Read through the entries below and return each line with the word "width".

# [DATASET EXCERPTS]
=== Section Start ===

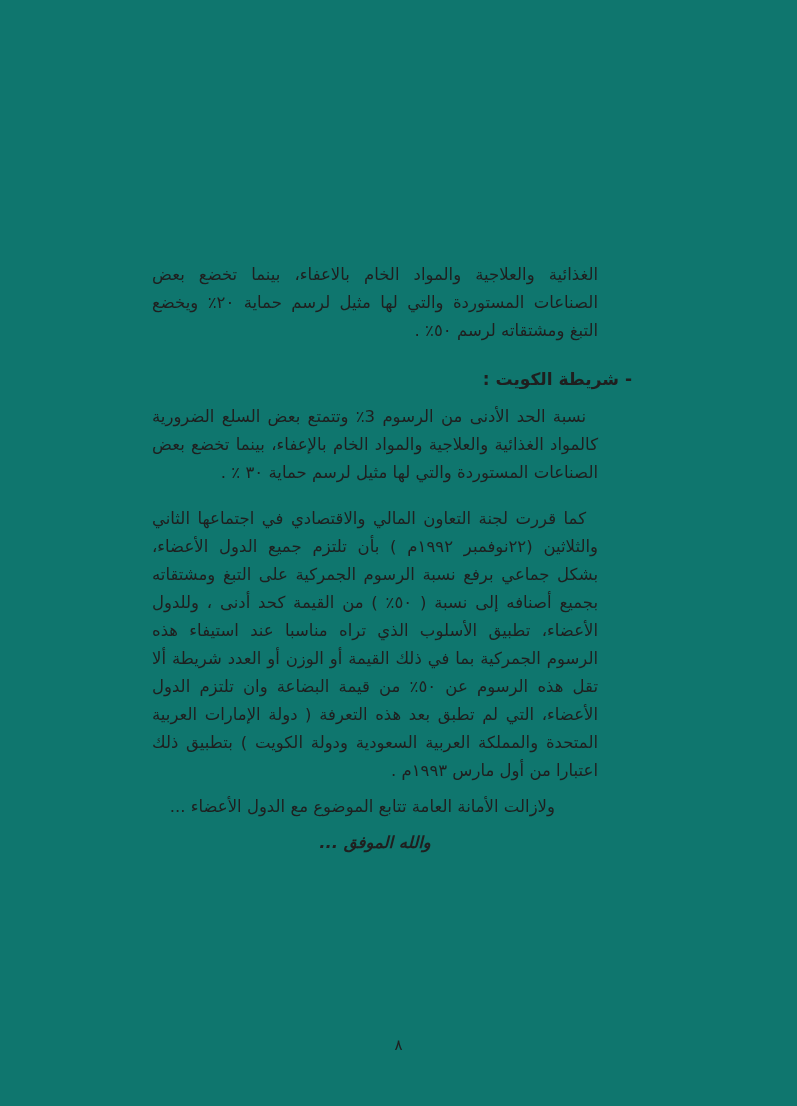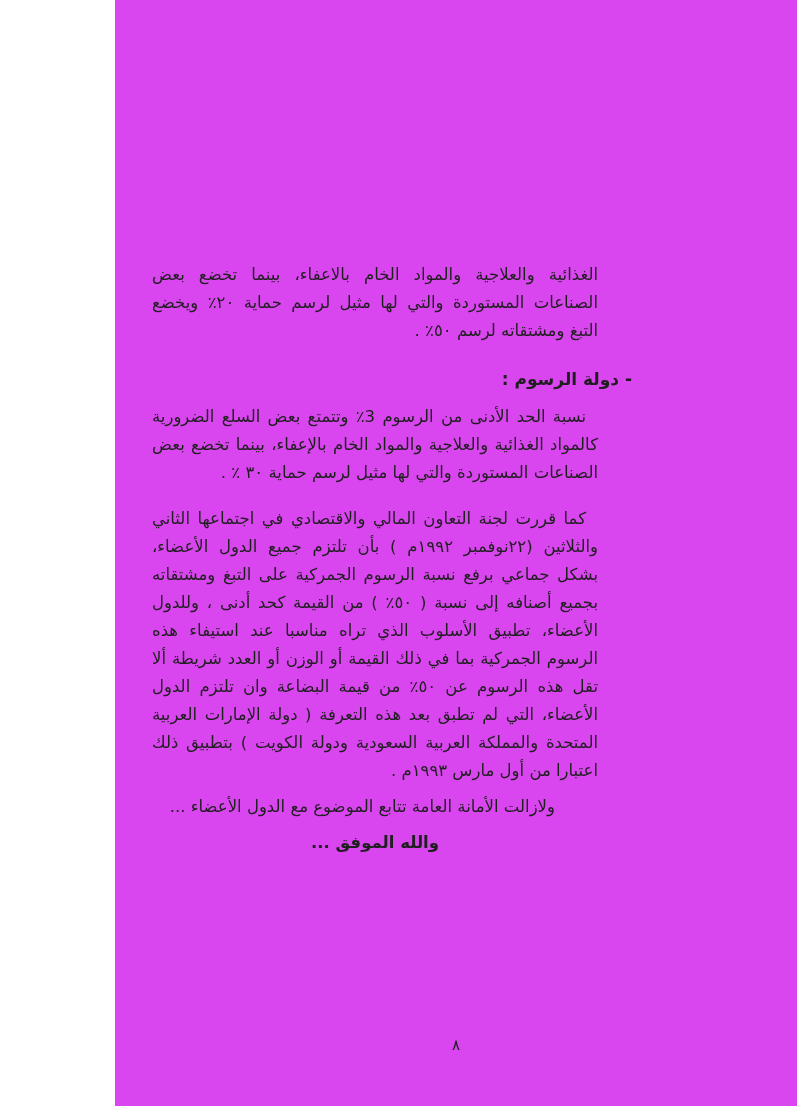--- a/index.html
+++ b/index.html
@@ -2,23 +2,23 @@
 <html lang="ar" dir="rtl"><head>
 <meta charset="utf-8">
 <style>
   html, body {
     margin: 0;
     padding: 0;
     background: #ffffff;
   }
   .page {
     position: relative;
-    width: 682px;
+    width: 797px;
     height: 1106px;
-    background: #d946ef;
+    background: #0f766e;
     overflow: hidden;
     font-family: "DejaVu Sans", sans-serif;
   }
   .content {
     position: absolute;
     top: 261px;
     right: 199px;
     width: 446px;
     direction: rtl;
     color: #1f1f1f;
@@ -46,40 +46,41 @@
     margin: 8px;
     text-align: right;
     text-indent: 35px;
     line-height: 28px;
   }
   .closing-center {
     margin: 5px 0 0 0;
     text-align: center;
     font-weight: bold;
     line-height: 28px;
+    font-style: italic;
   }
   .page-number {
     position: absolute;
     top: 1036px;
     left: 0;
     width: 100%;
     text-align: center;
     color: #1f1f1f;
     font-size: 15px;
     font-family: "DejaVu Sans", sans-serif;
   }
 </style>
 </head>
 <body>
 
 <div class="page">
   <div class="content">
     <p class="para p1">الغذائية والعلاجية والمواد الخام بالاعفاء، بينما تخضع بعض الصناعات المستوردة والتي لها مثيل لرسم حماية ٢٠٪ ويخضع التبغ ومشتقاته لرسم ٥٠٪ .</p>
 
-    <h3 class="heading">- دولة الرسوم :</h3>
+    <h3 class="heading">- شريطة الكويت :</h3>
 
     <p class="para indent p2">نسبة الحد الأدنى من الرسوم 3٪ وتتمتع بعض السلع الضرورية كالمواد الغذائية والعلاجية والمواد الخام بالإعفاء، بينما تخضع بعض الصناعات المستوردة والتي لها مثيل لرسم حماية ٣٠ ٪ .</p>
 
     <p class="para indent p3">كما قررت لجنة التعاون المالي والاقتصادي في اجتماعها الثاني والثلاثين (٢٢نوفمبر ١٩٩٢م ) بأن تلتزم جميع الدول الأعضاء، بشكل جماعي برفع نسبة الرسوم الجمركية على التبغ ومشتقاته بجميع أصنافه إلى نسبة ( ٥٠٪ ) من القيمة كحد أدنى ، وللدول الأعضاء، تطبيق الأسلوب الذي تراه مناسبا عند استيفاء هذه الرسوم الجمركية بما في ذلك القيمة أو الوزن أو العدد شريطة ألا تقل هذه الرسوم عن ٥٠٪ من قيمة البضاعة وان تلتزم الدول الأعضاء، التي لم تطبق بعد هذه التعرفة ( دولة الإمارات العربية المتحدة والمملكة العربية السعودية ودولة الكويت ) بتطبيق ذلك اعتبارا من أول مارس ١٩٩٣م .</p>
 
     <p class="closing-line">ولازالت الأمانة العامة تتابع الموضوع مع الدول الأعضاء ...</p>
 
     <p class="closing-center">والله الموفق ...</p>
   </div>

=== Section End ===

# [EXPECTED ANSWER]
-    width: 682px;
+    width: 797px;
     width: 446px;
     width: 100%;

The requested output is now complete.